- _YOUR OBJECTIVE_:
Print the line that has "[127,1014,248,1034] 15009 downloads" in it, then every remaining line of the data, exactly and without anything extra.

════════════════════

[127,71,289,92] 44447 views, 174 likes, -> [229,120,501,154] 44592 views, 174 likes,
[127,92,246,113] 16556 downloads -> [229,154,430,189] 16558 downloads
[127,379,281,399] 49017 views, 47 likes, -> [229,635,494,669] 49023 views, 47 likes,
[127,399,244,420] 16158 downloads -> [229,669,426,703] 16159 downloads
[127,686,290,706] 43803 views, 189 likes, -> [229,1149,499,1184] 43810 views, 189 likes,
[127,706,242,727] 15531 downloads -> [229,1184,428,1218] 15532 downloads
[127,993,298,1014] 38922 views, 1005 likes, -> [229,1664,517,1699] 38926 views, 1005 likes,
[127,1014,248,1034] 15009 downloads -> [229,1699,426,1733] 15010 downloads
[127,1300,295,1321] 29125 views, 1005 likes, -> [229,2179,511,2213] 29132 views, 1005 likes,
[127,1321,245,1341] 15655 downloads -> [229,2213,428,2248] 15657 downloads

════════════════════

- _FINISHED TASK_:
[127,1014,248,1034] 15009 downloads -> [229,1699,426,1733] 15010 downloads
[127,1300,295,1321] 29125 views, 1005 likes, -> [229,2179,511,2213] 29132 views, 1005 likes,
[127,1321,245,1341] 15655 downloads -> [229,2213,428,2248] 15657 downloads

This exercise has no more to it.